● **INPUT DATA**:
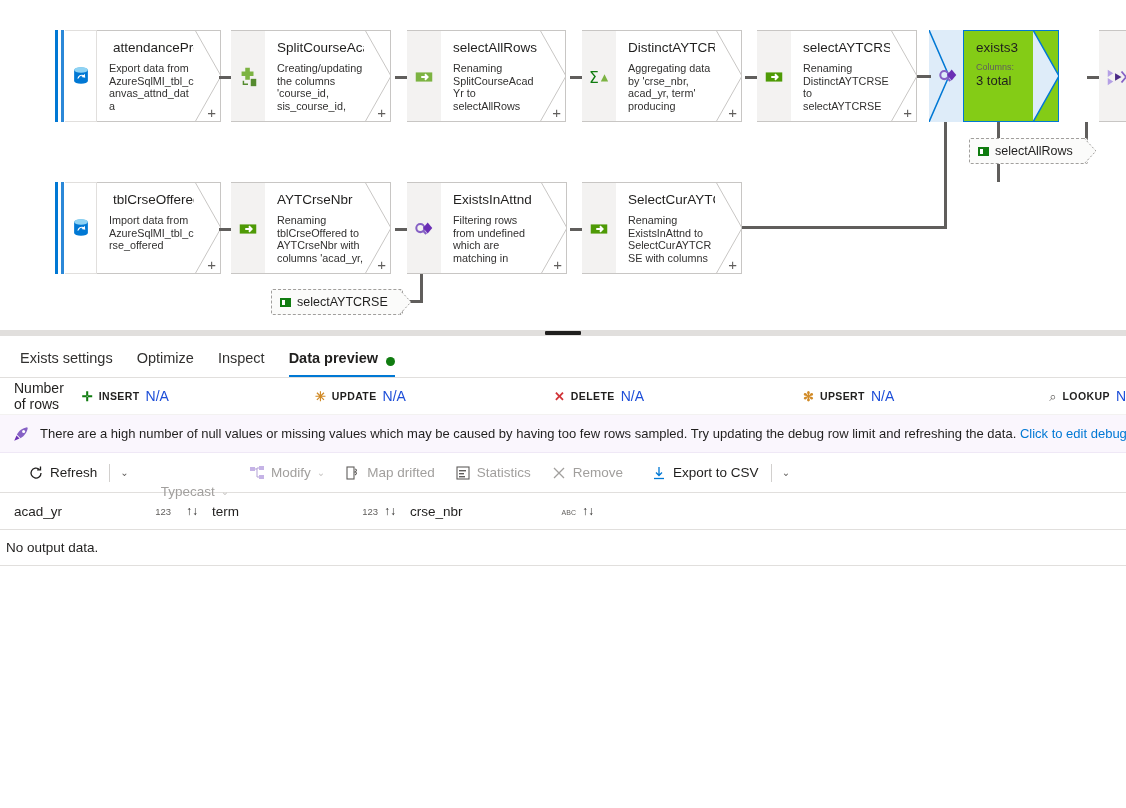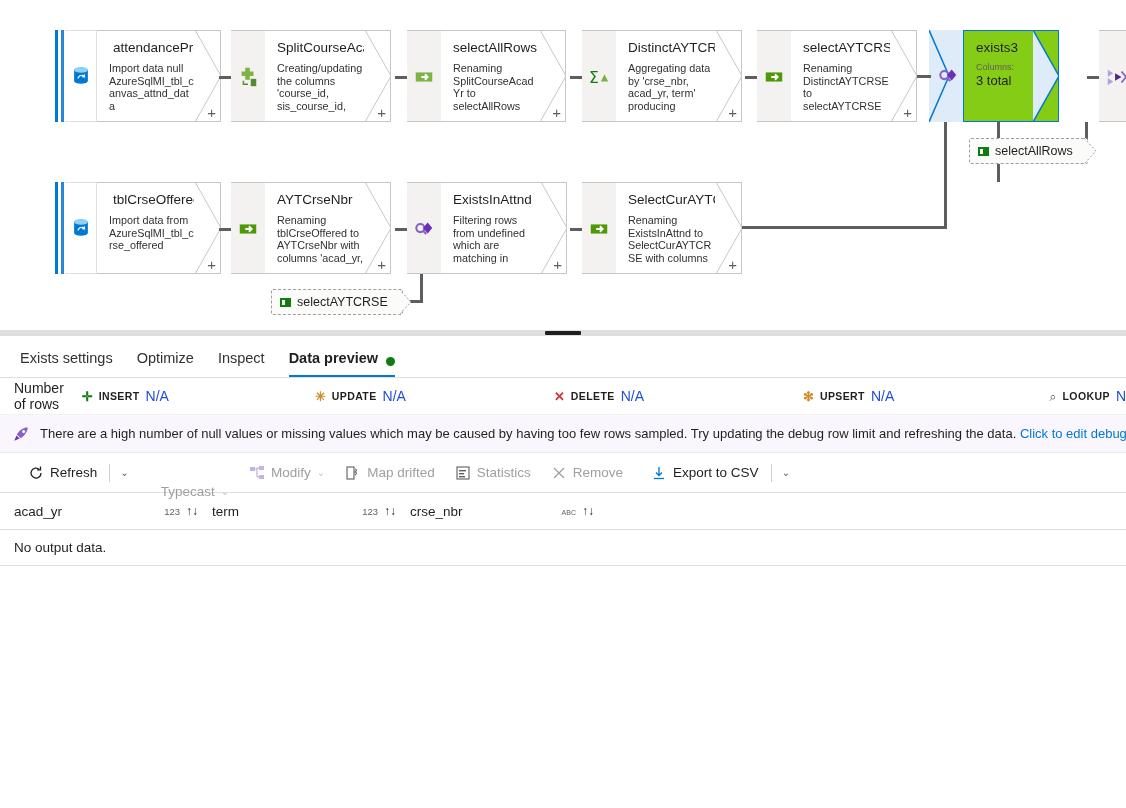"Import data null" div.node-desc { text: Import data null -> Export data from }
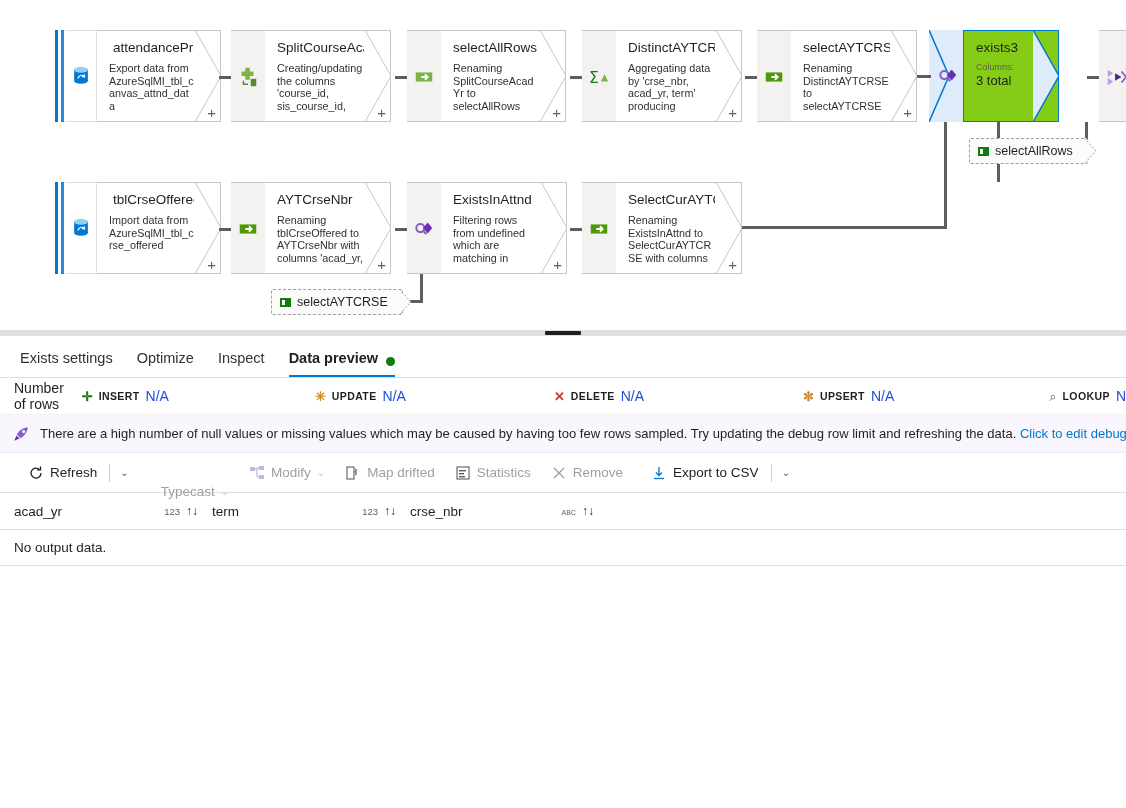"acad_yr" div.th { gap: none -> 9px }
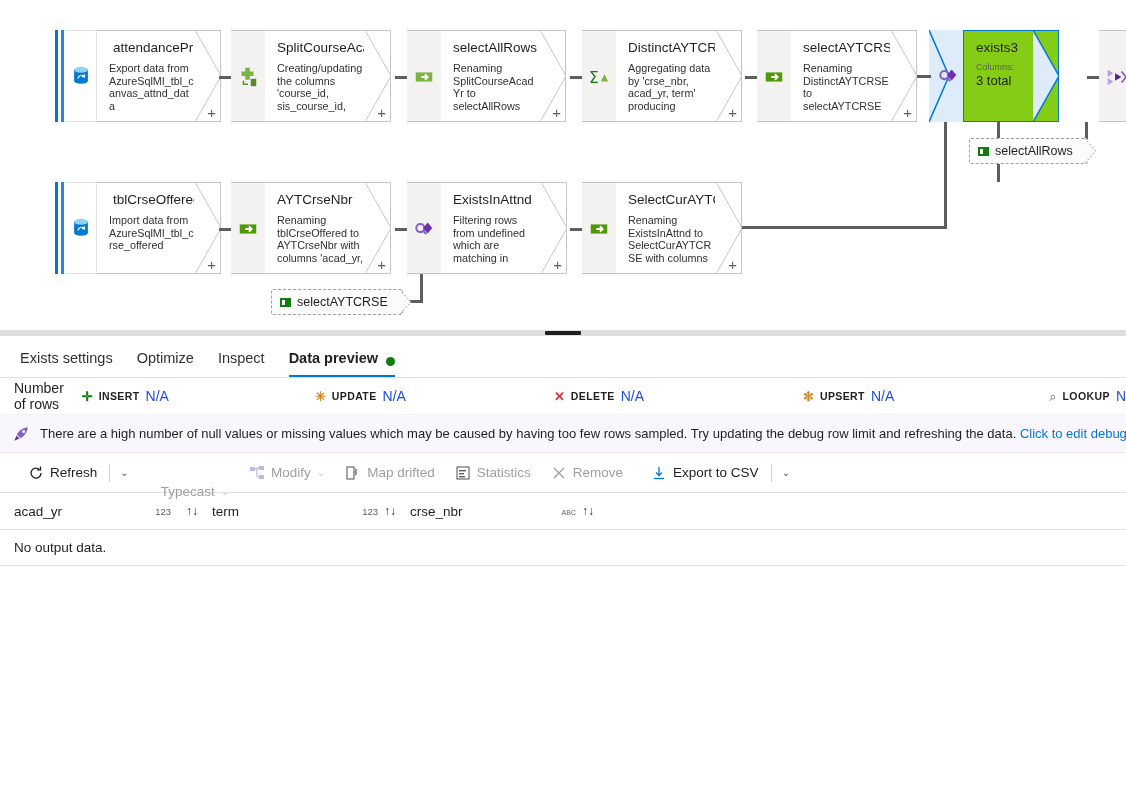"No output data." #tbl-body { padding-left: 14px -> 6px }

...

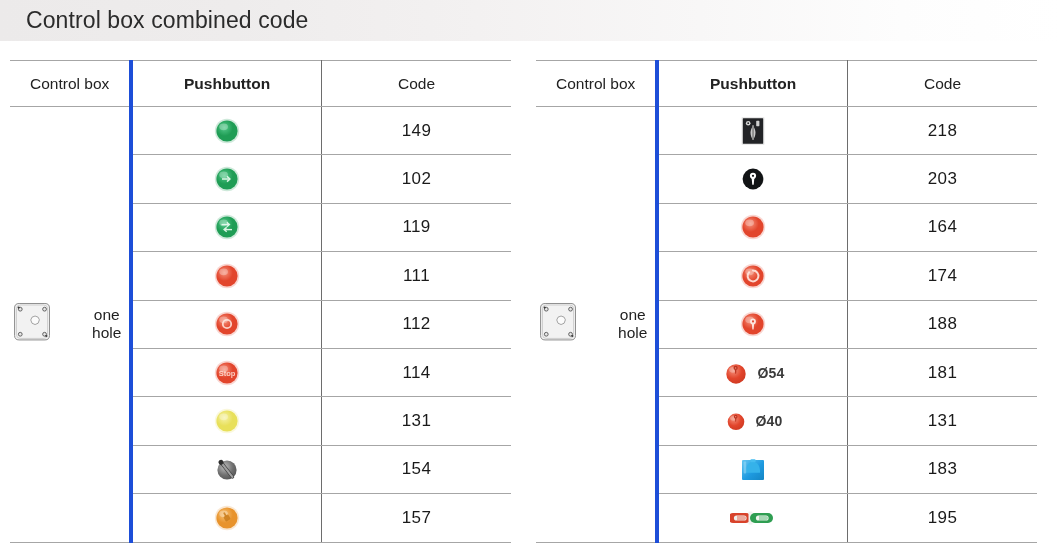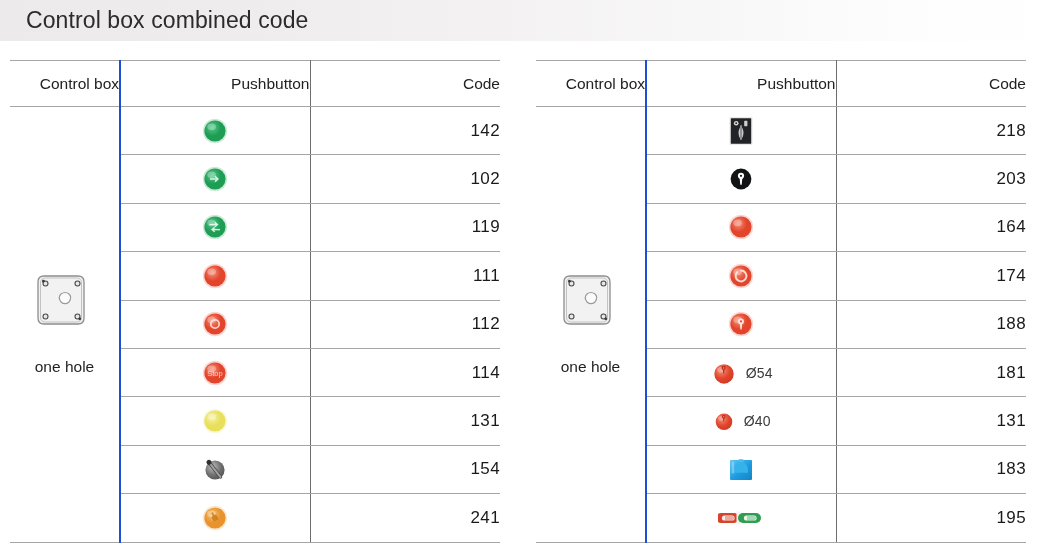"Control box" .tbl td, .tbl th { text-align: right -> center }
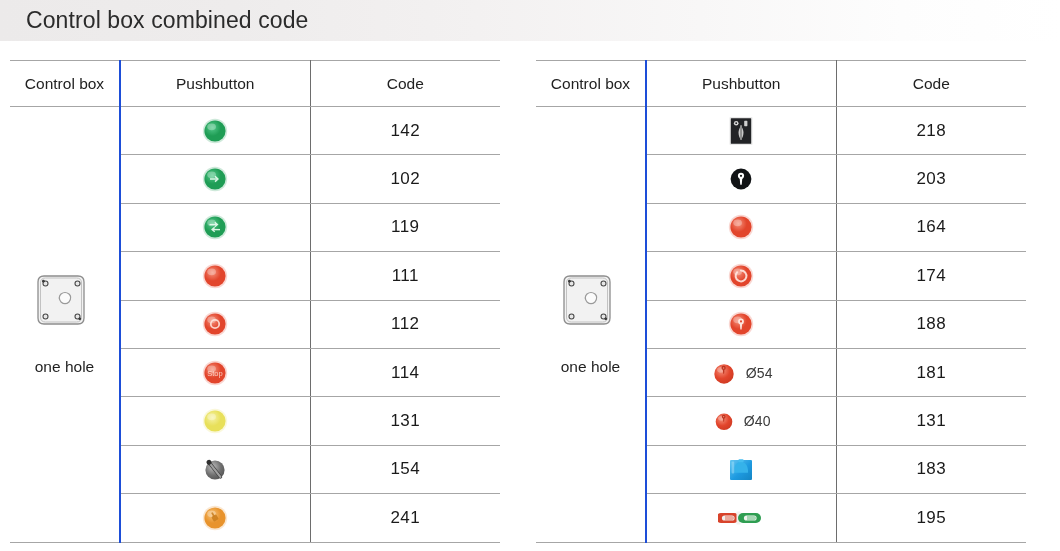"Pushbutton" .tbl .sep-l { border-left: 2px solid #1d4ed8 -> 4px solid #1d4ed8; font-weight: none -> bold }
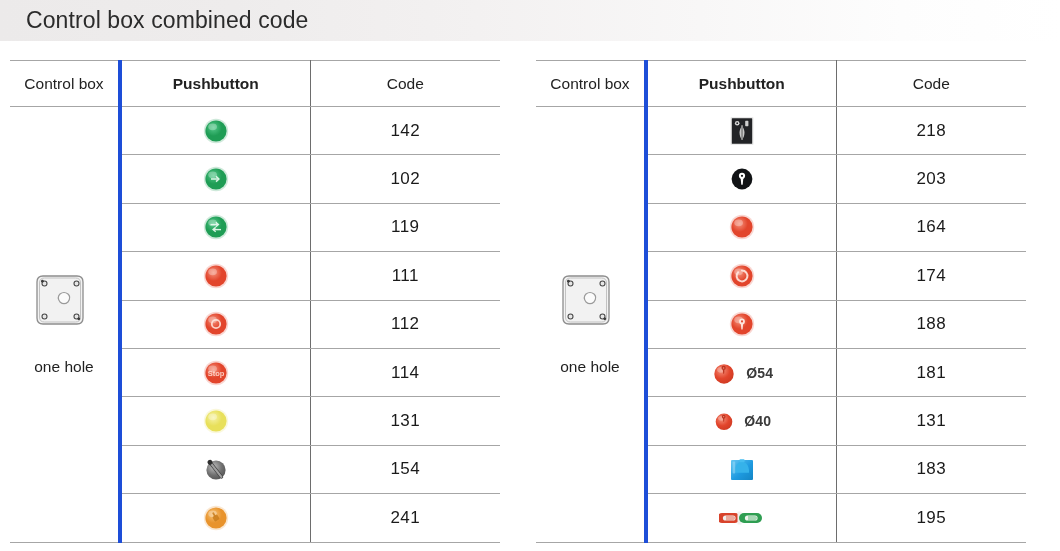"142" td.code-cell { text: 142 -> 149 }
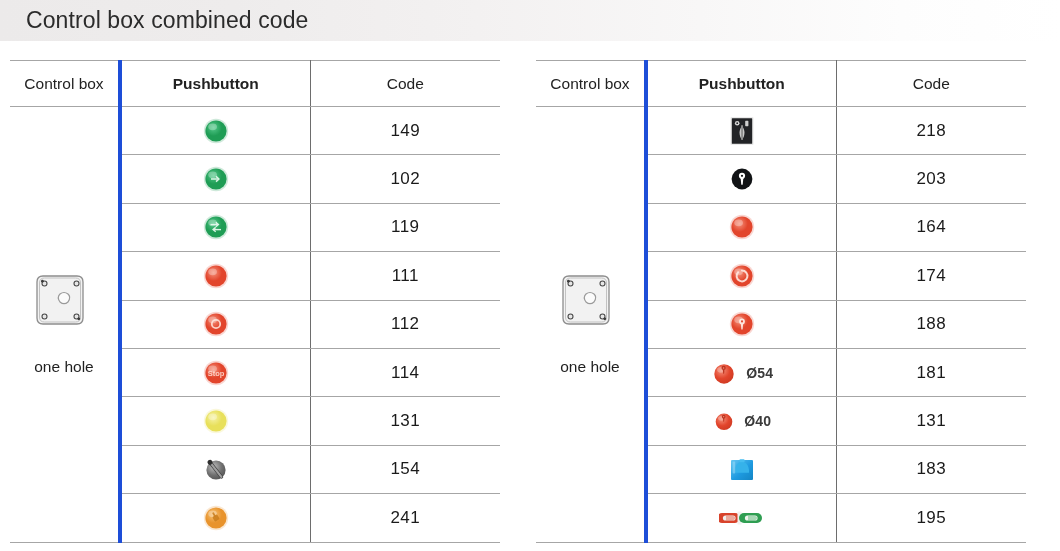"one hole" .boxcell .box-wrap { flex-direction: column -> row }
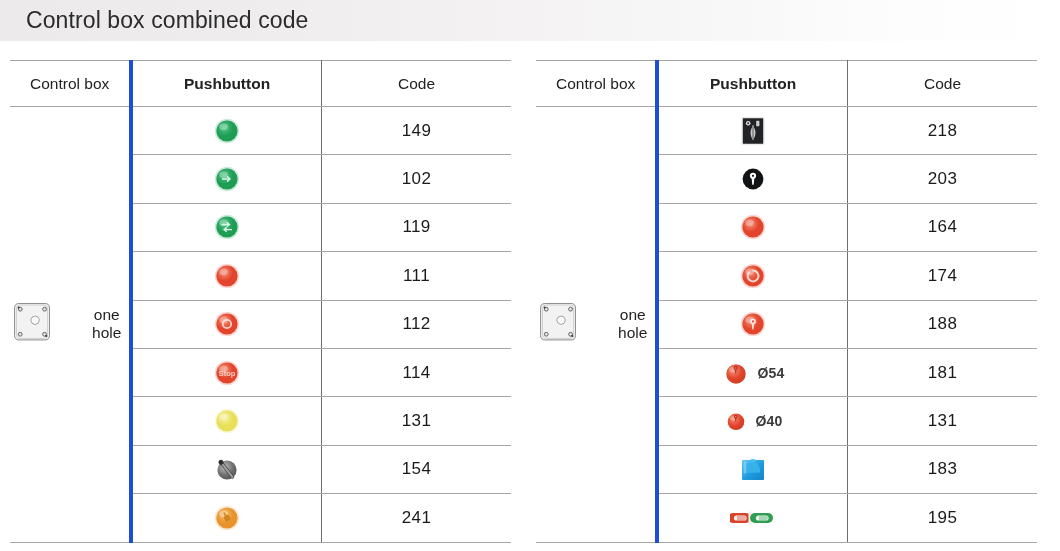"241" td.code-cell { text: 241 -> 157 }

● **WHAT YOU NEED TO DO**: With pictures omitted, repeat the entries above word for word from the line holding "td, .tbl th" down to the line holding "text: 241 ->", keeping both of those lines.

● **YOUR RESPONSE**:
"Control box" .tbl td, .tbl th { text-align: right -> center }
"Pushbutton" .tbl .sep-l { border-left: 2px solid #1d4ed8 -> 4px solid #1d4ed8; font-weight: none -> bold }
"142" td.code-cell { text: 142 -> 149 }
"one hole" .boxcell .box-wrap { flex-direction: column -> row }
"241" td.code-cell { text: 241 -> 157 }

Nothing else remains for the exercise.